EXECUTION COPY
Certain identified information has been excluded from this exhibit because such information both (i) is not material and (ii) is customarily and actually treated as private or confidential. Excluded information is indicated with brackets and asterisks.
FIRST AMENDMENT TO COLLABORATION AND LICENSE AGREEMENT
This First Amendment to the Collaboration and License Agreement (this “Amendment”) is made and entered into on August 5, 2025 (the “Amendment Effective Date”), by and between REGENXBIO Inc., a Delaware corporation, and AbbVie Global Enterprises Ltd., a Bermuda company (each a “Party” and collectively the “Parties”).

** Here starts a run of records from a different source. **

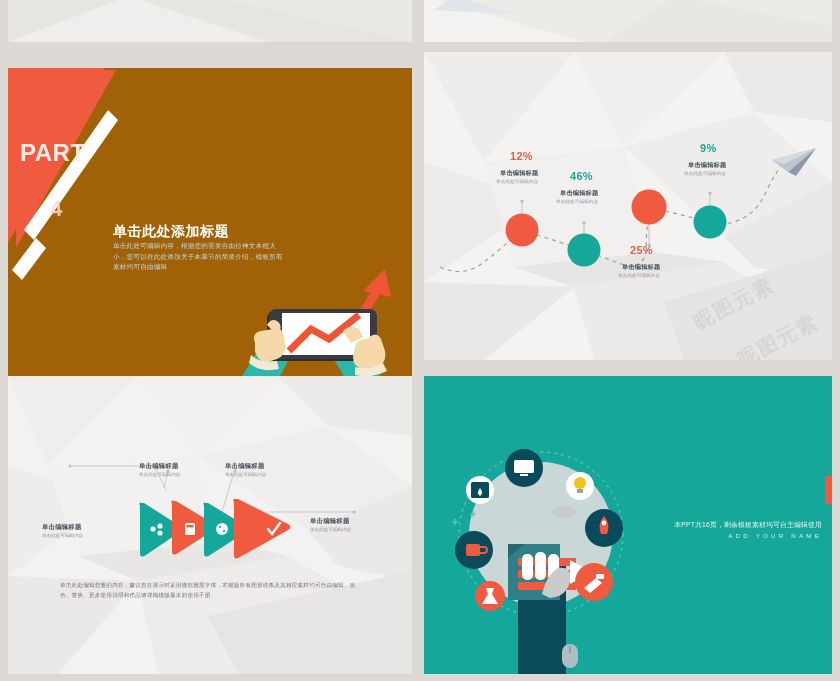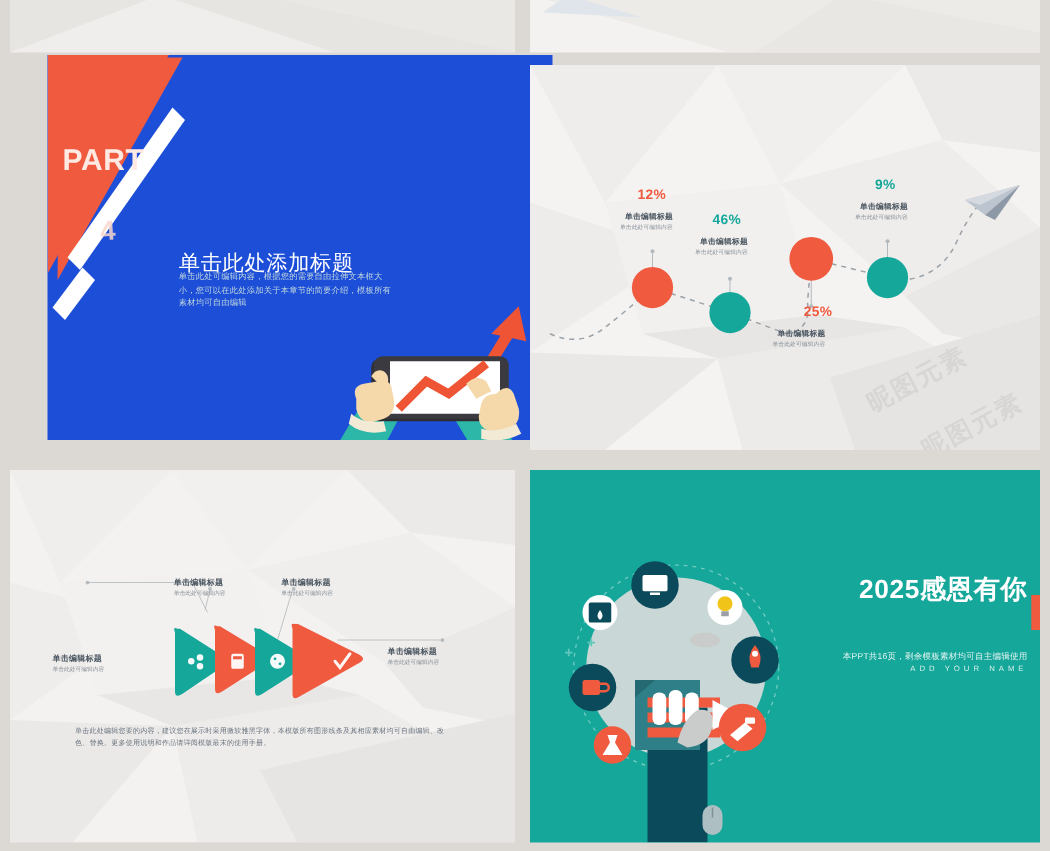--- a/index.html
+++ b/index.html
@@ -22,7 +22,7 @@
   #slide-top-partial2{left:424px;top:-4px;width:408px;height:46px;background:#eceae7;}
 
   
-  #slide-part4{left:8px;top:44px;width:404px;height:308px;background:#1d4ed8;margin-left:30px;}
+  #slide-part4{left:8px;top:68px;width:404px;height:308px;background:#a16207;}
   #slide-part4 .tri-shape{position:absolute;left:0;top:0;}
   .part-label{
     position:absolute;left:12px;top:72px;width:66px;

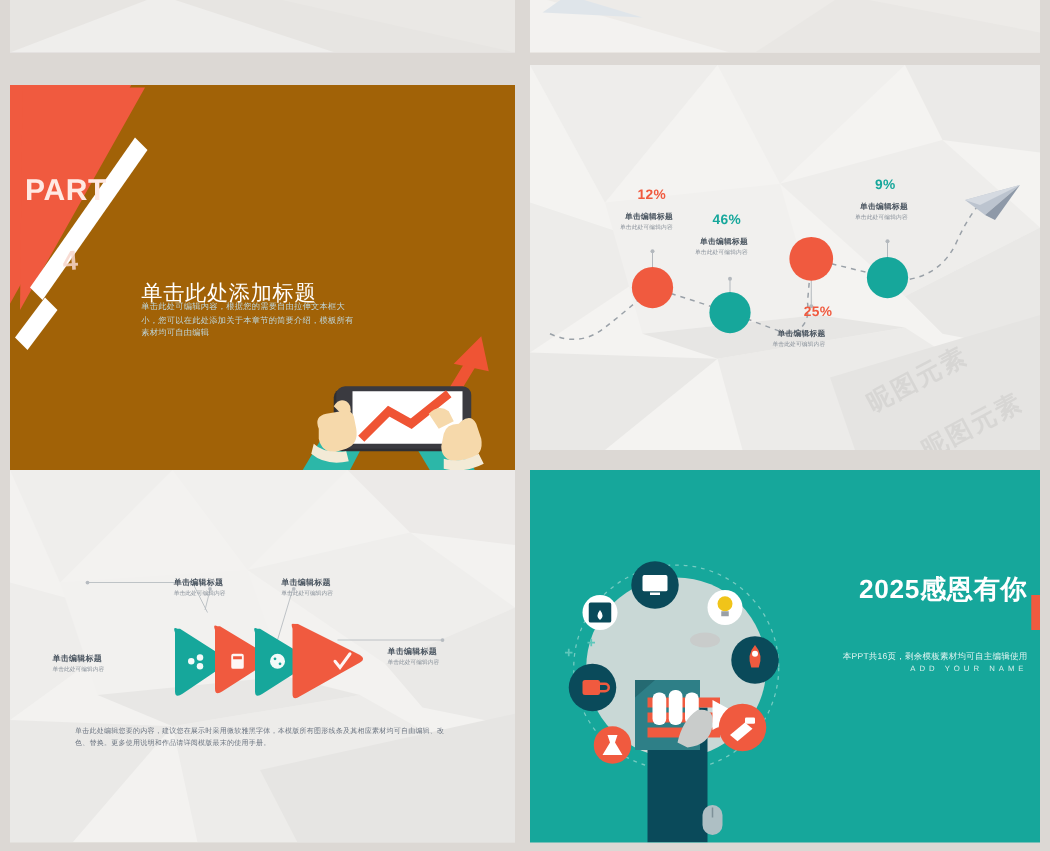--- a/index.html
+++ b/index.html
@@ -35,7 +35,7 @@
     transform:rotate(-4deg);opacity:.85;
   }
   .s1-title{position:absolute;left:105px;top:155px;color:#ffffff;
-    font-size:17px;font-weight:400;letter-spacing:.5px;}
+    font-size:14px;font-weight:700;letter-spacing:.5px;}
   .s1-body{position:absolute;left:105px;top:173px;width:175px;
     color:#bfd7dd;font-size:6.6px;line-height:10.5px;letter-spacing:.2px;}
 

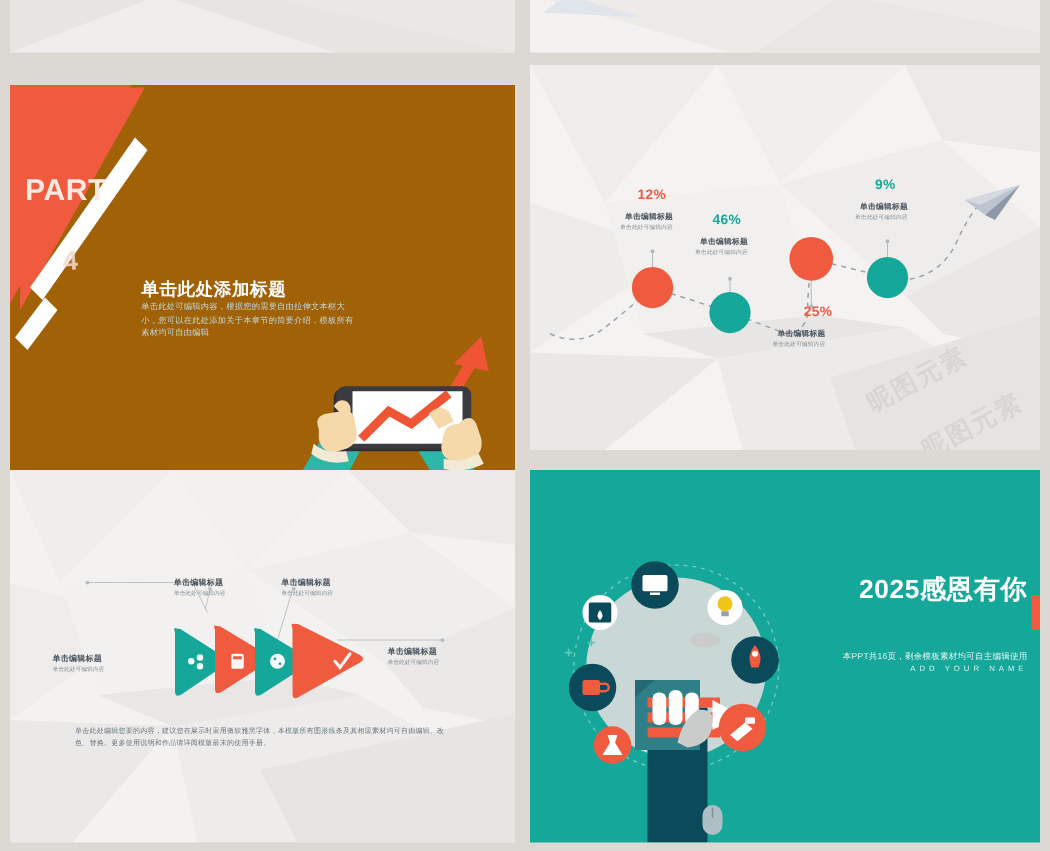--- a/index.html
+++ b/index.html
@@ -197,7 +197,7 @@
     <div class="pt-title" style="left:136px;top:137px;">单击编辑标题</div>
     <div class="pt-sub" style="left:132px;top:147px;">单击此处可编辑内容</div>
 
-    <div class="pct" style="left:219px;top:192px;color:#f05a3f;">25%</div>
+    <div class="pct" style="left:206px;top:192px;color:#f05a3f;">25%</div>
     <div class="pt-title" style="left:198px;top:211px;">单击编辑标题</div>
     <div class="pt-sub" style="left:194px;top:221px;">单击此处可编辑内容</div>
 

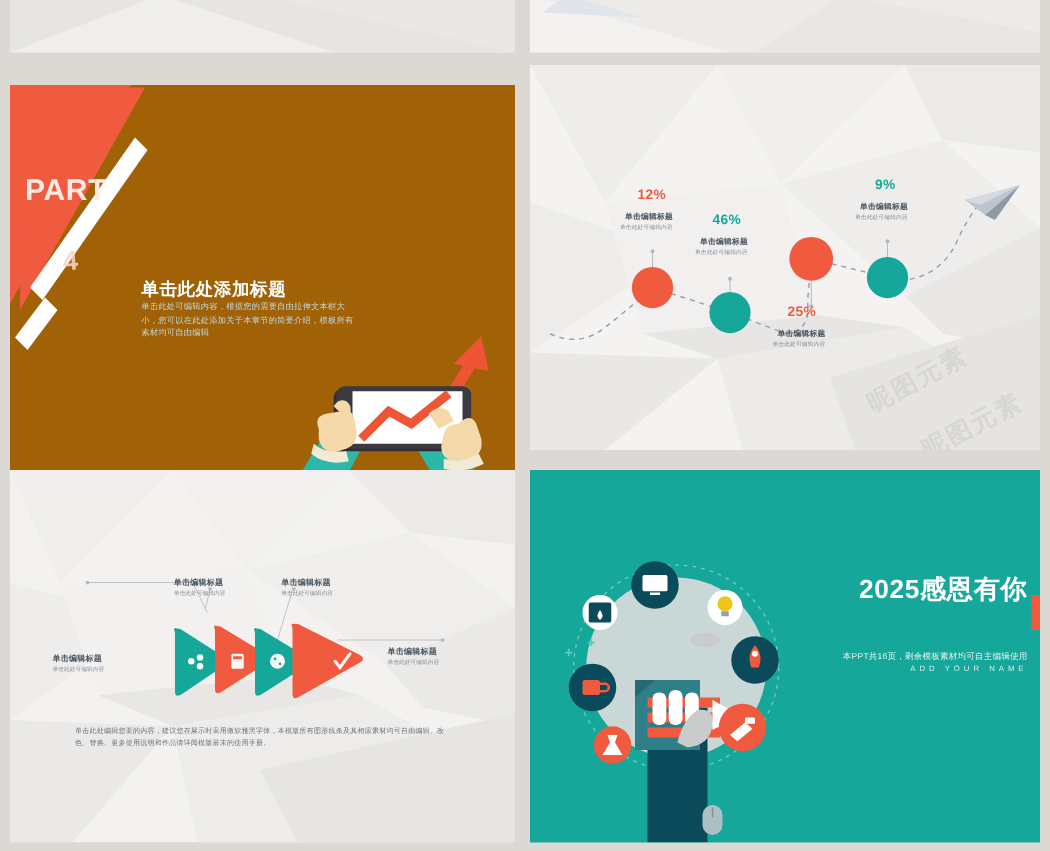--- a/index.html
+++ b/index.html
@@ -341,7 +341,6 @@
     </div>
 
     <div class="s4-title">
-      <div>2025感恩有你</div>
     </div>
     <div class="s4-sub">本PPT共16页，剩余模板素材均可自主编辑使用</div>
     <div class="s4-name">ADD YOUR NAME</div>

WHEREAS, the Parties entered into that certain Collaboration and License Agreement having an Execution Date of September 10, 2021 (the “Agreement”); and
WHEREAS, the Parties desire to, among other things, amend the Development Plan and certain development and regulatory milestones in the Agreement.
NOW, THEREFORE, in consideration of the premises and mutual promises contained herein, and for other good and valuable consideration, the adequacy and sufficiency of which are hereby acknowledged, the Parties, intending to be legally bound, hereby agree as follows:
1.The Parties hereby amend and replace Section 1.104 in its entirety as follows:
1.104 “Initial Registration Enabling Trial Milestone Events” means each of the following milestone events, as further described in Section 8.2.1: (a) [****] patient dosed with a Licensed Product in the first Registration Enabling Trial for nAMD Suprachoroidal Treatment; and (b)(i) [****] patient dosed with a Licensed Product in the first Registration Enabling Trial for DR Suprachoroidal Treatment (the “Phase 2B/3 SCS DR Trial”) and (ii) [****] patient dosed with a Licensed Product in the second Registration Enabling Trial for DR Suprachoroidal Treatment (the “Phase 3 SCS DR Trial”).
2.The Parties hereby amend the Development Plan relating to DR attached to the Agreement as Schedule 3.2.1 as set forth on Exhibit A attached hereto.
3.The Parties hereby amend and restate the first milestone event listed in the DR table of Section
8.2.1 of the Agreement as follows:
|
|
Milestone Event (DR) |
Milestone Payment |
[****] |
$[****] |
[****] |
$[****] |
The remaining milestone events are unchanged.
4.The Parties hereby agree that [****], attached hereto.
5.PARTNER [****] related to the Clinical Trial evaluating the Licensed Product for wet nAMD Subretinal Treatment as an Independent Study pursuant to Section 3.2.4 of the Agreement (the “M24-528 Study” also known as the ACHIEVE Study). PARTNER [****] of the M24-528
Study. Notwithstanding Section 3.2.4(d) of the Agreement, [****] as [****] had the M24-528 Study been [****], including if the M24-528 Study or its data is used as part of a Regulatory Approval or expanded or modified label.
6.REGENX shall issue a press release in the form attached hereto as Exhibit C announcing the Parties' decision to begin enrolling patients in the Phase 2B/3 SCS DR Trial, the contents of which shall be mutually agreed by the Parties; it being understood and agreed that the Parties shall coordinate to issue such press release within [****] following the Amendment Effective Date in order to allow REGENX to timely file a Form 8-K with the U.S. Securities and Exchange Commission announcing the execution of this Amendment.
7.All capitalized words or terms in this Amendment shall have the same meaning contained in the Agreement unless otherwise stated.
8.Except as set forth in this Amendment, the terms and provisions of the Agreement are hereby ratified and declared to be in full force and effect. All future references to the Agreement shall mean to the Agreement as modified by this Amendment. This Amendment may be executed in one or more counterparts, each of which shall be deemed an original, but all of which together shall constitute one and the same instrument. Copies of signatures sent by email will be deemed to be originals.
IN WITNESS WHEREOF, the Parties have caused this Amendment to be executed by their respective duly authorized representatives as of the Amendment Effective Date.
ABBVIE GLOBAL ENTERPRISES LTD. REGENXBIO INC.